What's the point here? You do know that the 3 of us all understand this, right? It's not "rocket science" for analog EEs after all. My apologies for getting involved. I have been duly chastised.

 

[Swamp Thing]

It sometimes happens that members find it hard to see "where the OP is coming from", as they say these days. This could be because the experts don't remember grappling with the question from that particular perspective -- a perspective which, in the big picture, may not be not very useful. Or it could be because their specific gifts made it easy for them as students to sail through easily. So then you have threads like this one where the OP remains dissatisfied with the replies until the thread fizzles out or gets locked.

In this particular case I remember asking questions along nearly the same lines as the OP, which is why I found this pretty interesting:

It was thought by most people until about 1920 that the side frequencies were just a mathematical artifact ... Carson in the USA experimented with narrow quartz crystal filters and found that the side frequencies do exist.

As a student I wanted to know exactly why and how a filter (like one of Carson's filters in the quote) would produce an output when the input is an AM carrier centered somewhere far away from the filter's bandwidth. The answer that I finally figured out was something like this...

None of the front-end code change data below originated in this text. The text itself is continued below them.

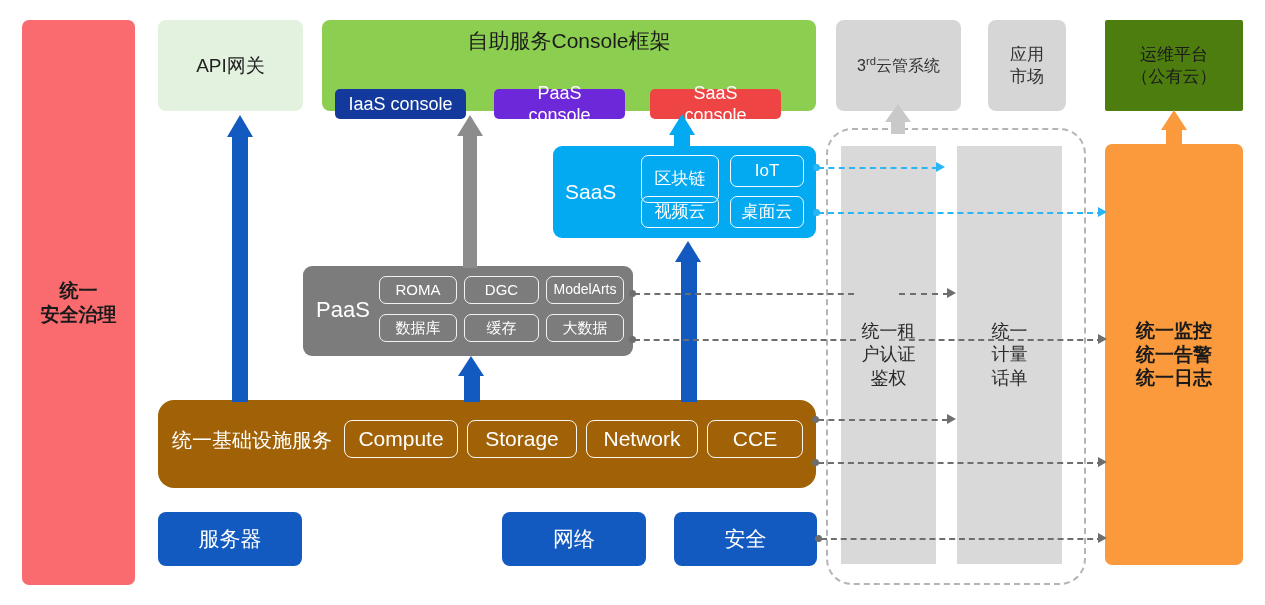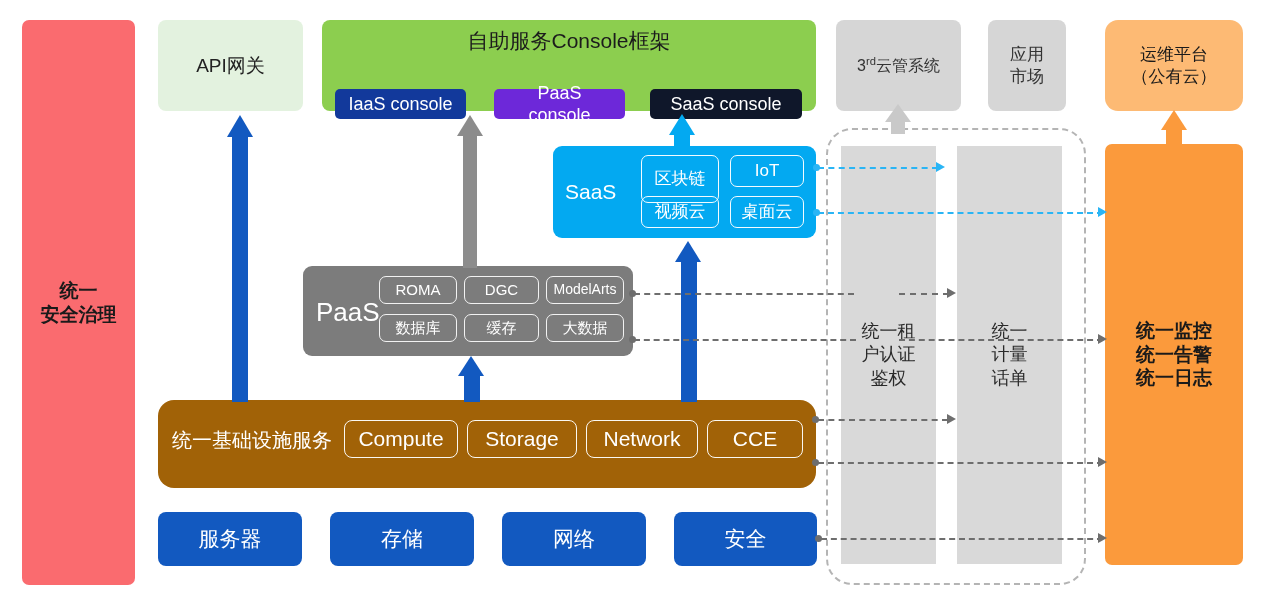--- a/index.html
+++ b/index.html
@@ -72,38 +72,38 @@
     display: flex;
     align-items: center;
     justify-content: center;
     color: #ffffff;
     font-size: 18px;
     box-sizing: border-box;
     padding: 0 10px;
   }
   .chip-iaas { left: 13px;  width: 131px; background: #12399B; }
   .chip-paas { left: 172px; width: 131px; background: #6d28d9; }
-  .chip-saas { left: 328px; width: 152px; background: #0f172a; }
+  .chip-saas { left: 328px; width: 131px; background: #ef4444; }
 
   
   .grey-box {
     background: #D6D6D6;
     border-radius: 8px;
     color: #333;
     font-size: 16px;
   }
   .cloud-mgmt { left: 836px; top: 20px; width: 125px; height: 91px; font-size: 16px; }
   .app-market { left: 988px; top: 20px; width: 78px;  height: 91px; font-size: 17px; }
 
   
   .ops-top {
     left: 1105px; top: 20px;
     width: 138px; height: 91px;
-    background: #fdba74;
-    border-radius: 13px;
+    background: #4d7c0f;
+    border-radius: 2px;
     color: #1a1a1a;
     font-size: 17px;
   }
   .ops-main {
     left: 1105px; top: 144px;
     width: 138px; height: 421px;
     background: #FB9A3C;
     border-radius: 7px;
     color: #1a1a1a;
     font-size: 19px;
@@ -145,21 +145,21 @@
     left: 303px; top: 266px;
     width: 330px; height: 90px;
     background: #7C7C7C;
     border-radius: 9px;
     display: block;
   }
   .paas-label {
     position: absolute;
     left: 13px; top: 30px;
     color: #ffffff;
-    font-size: 26px;
+    font-size: 22px;
   }
   .pc { position: absolute; box-sizing: border-box;
         border: 1.5px solid rgba(255,255,255,0.9);
         border-radius: 7px;
         display: flex; align-items: center; justify-content: center;
         color: #ffffff; font-size: 15px; height: 28px; }
   .pc-roma  { left: 76px;  top: 10px; width: 78px; }
   .pc-dgc   { left: 161px; top: 10px; width: 75px; }
   .pc-model { left: 243px; top: 10px; width: 78px; font-size: 14px; }
   .pc-db    { left: 76px;  top: 48px; width: 78px; }
@@ -335,21 +335,20 @@
 
   <div class="box infra-bar">
     <div class="infra-label">统一基础设施服务</div>
     <div class="ic ic-compute">Compute</div>
     <div class="ic ic-storage">Storage</div>
     <div class="ic ic-network">Network</div>
     <div class="ic ic-cce">CCE</div>
   </div>
 
   <div class="box bb bb-server">服务器</div>
-  <div class="box bb bb-storage">存储</div>
   <div class="box bb bb-network">网络</div>
   <div class="box bb bb-sec">安全</div>
 
   <div>
     <div class="shaft" style="left:232px; top:134px; width:16px; height:268px; background:#1259C0;"></div>
     <div class="head" style="left:227px; top:115px; border-bottom:22px solid #1259C0;"></div>
   </div>
 
   <div>
     <div class="shaft" style="left:463px; top:134px; width:14px; height:134px; background:#8C8C8C;"></div>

It's easier to start with a suppressed carrier AM signal that contains only the sidebands and no component at the carrier frequency. The thing about this signal is that its phase is zero degrees for one half of the modulation cycle and 180 degrees for the other half of the modulation cycle. If you apply this to a filter that is centered on the carrier frequency, the filter will build up an output during one half cycle, only to ramp down its output during the second half cycle as the opposing phase input drives it down. Think of a swing that is subjected to little pushes at its resonant frequency for a certain time, followed by the same number of pulls for the same time, and so on. So a filter of infinite Q will not build up significant output over many modulation cycles.

Now, what if the filter is centered around the carrier frequency plus the modulation frequency? Imagine that the filter is already "ringing" ("swinging") at its own resonance frequency. This ringing output is sometimes be in phase with the carrier frequency, and sometimes out of phase. It alternates between 0 and 180 according to the modulation half-cycle, if we take the carrier as our phase reference. But if we look at the suppressed carrier AM, its phase is also alternating between 0 and 180. Thus the input can keep on driving the filter's resonances to higher and higher levels -- theoretically infinite output if the Q is infinite.

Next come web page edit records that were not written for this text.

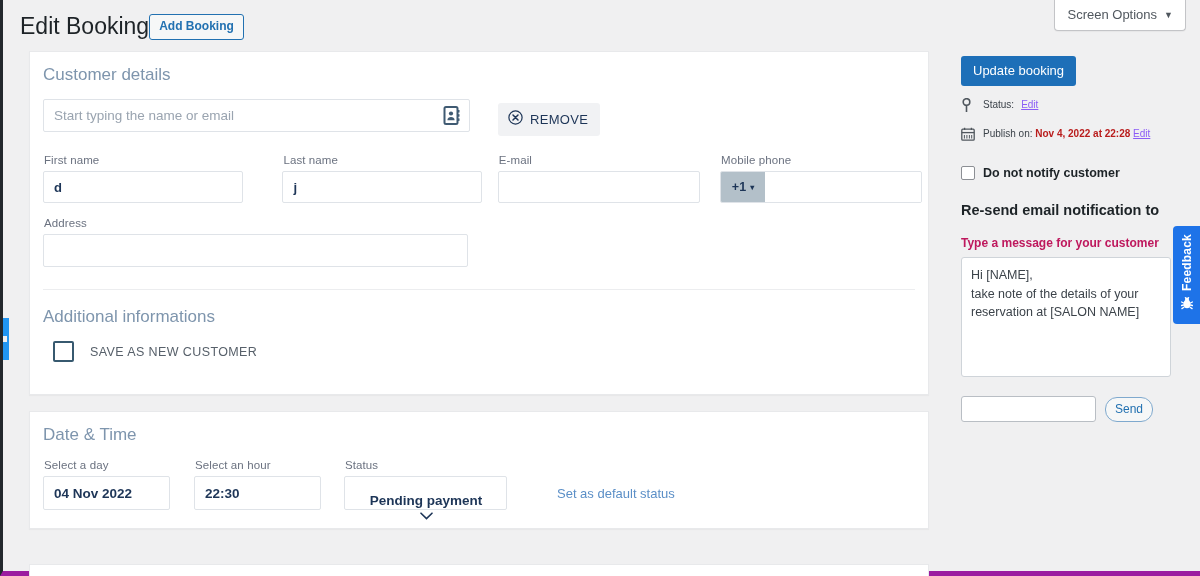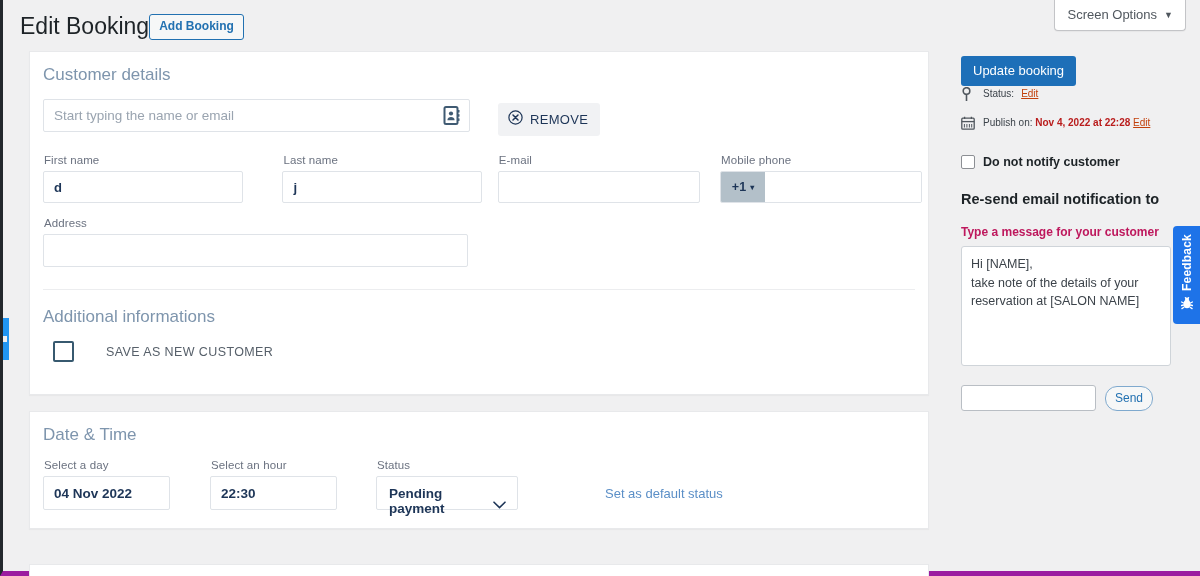--- a/index.html
+++ b/index.html
@@ -158,50 +158,51 @@
     gap: 4px;
     cursor: pointer;
   }
   .phone-cc .caret { font-size: 8px; }
   .phone-num { flex: 1; }
 
   .address-block { margin-top: 14px; }
   .address-input { width: 425px; height: 33px; }
 
   .checkline {
-    display: flex; align-items: center; gap: 32px;
+    display: flex; align-items: center; gap: 16px;
     margin: 14px 0 32px 10px;
   }
   .cbox {
     width: 21px; height: 21px;
     border: 2px solid #37596f;
     border-radius: 2px;
     background: #fff;
     cursor: pointer;
   }
   .check-label {
     font-size: 12.5px; color: #57606a; letter-spacing: .4px;
   }
 
   
-  .dt-row { display: flex; align-items: flex-end; gap: 16px; padding-bottom: 18px; }
+  .dt-row { display: flex; align-items: flex-end; gap: 0; padding-bottom: 18px; }
   .dt-cell { margin-right: 0; }
   .dt-cell.day { width: 151px; }
   .dt-cell.hour { width: 150px; }
   .dt-cell.status { width: 190px; }
   .select-box {
     height: 34px;
     border: 1px solid #dfe3e8;
     border-radius: 2px;
     background: #fff;
     display: flex; align-items: center; justify-content: space-between;
     padding: 16px 11px 0 12px;
     font-size: 13.5px; color: #1d3557; font-weight: bold;
-    width: 142px;
-    cursor: pointer;
+    width: 163px;
+    cursor: pointer;
+    flex-direction: column;
   }
   .chev {
     width: 13px; height: 8px;
     flex: none;
   }
   .day-input, .hour-input {
     width: 127px; height: 34px;
     font-size: 13.5px;
   }
   .default-status-link {
@@ -213,30 +214,30 @@
   
   .update-btn {
     background: #1d6fb8;
     color: #fff;
     font-size: 13px;
     border: none;
     border-radius: 3px;
     padding: 7px 12px 8px;
     cursor: pointer;
     display: inline-block;
-    margin-bottom: 0;
+    margin-bottom: 11px;
   }
   .meta-row {
     display: flex; align-items: flex-start; gap: 7px;
     font-size: 10px; color: #3c434a;
     margin-bottom: 9px;
     line-height: 1.5;
   }
   .meta-icon { width: 15px; flex: none; padding-top: 1px; }
-  .meta-link { color: #c2410c; text-decoration: underline; cursor: pointer; }
+  .meta-link { color: #8b5cf6; text-decoration: underline; cursor: pointer; }
   .meta-strong { font-weight: bold; color: #b91c1c; }
 
   .notify-row {
     display: flex; align-items: center; gap: 8px;
     margin-top: 21px; margin-bottom: 22px;
   }
   .cbox-sm {
     width: 14px; height: 14px;
     border: 1px solid #8c8f94;
     border-radius: 2px;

Adding the carrier frequency back to get conventional AM won't affect this output, a la superposition.

QED, sort of, I think.

I am not sure if this will address the OP's concern, but there you go.

 

[Averagesupernova]

I think what the OP is looking for can be summed up most simply by saying that you cannot change a sine wave in any manner without generating new frequencies.

 

[sophiecentaur]

A snag is that the whole topic is more complicated than this thread is suggesting and we're trying to sum things up too simply.

I think what the OP is looking for can be summed up most simply by saying that you cannot change a sine wave in any manner without generating new frequencies.

"any form" is an overstatement. Phase and amplitude changes are linear.

Because, the phrase "time constant" implies a linear response, which can't make more DC than whatever it gets.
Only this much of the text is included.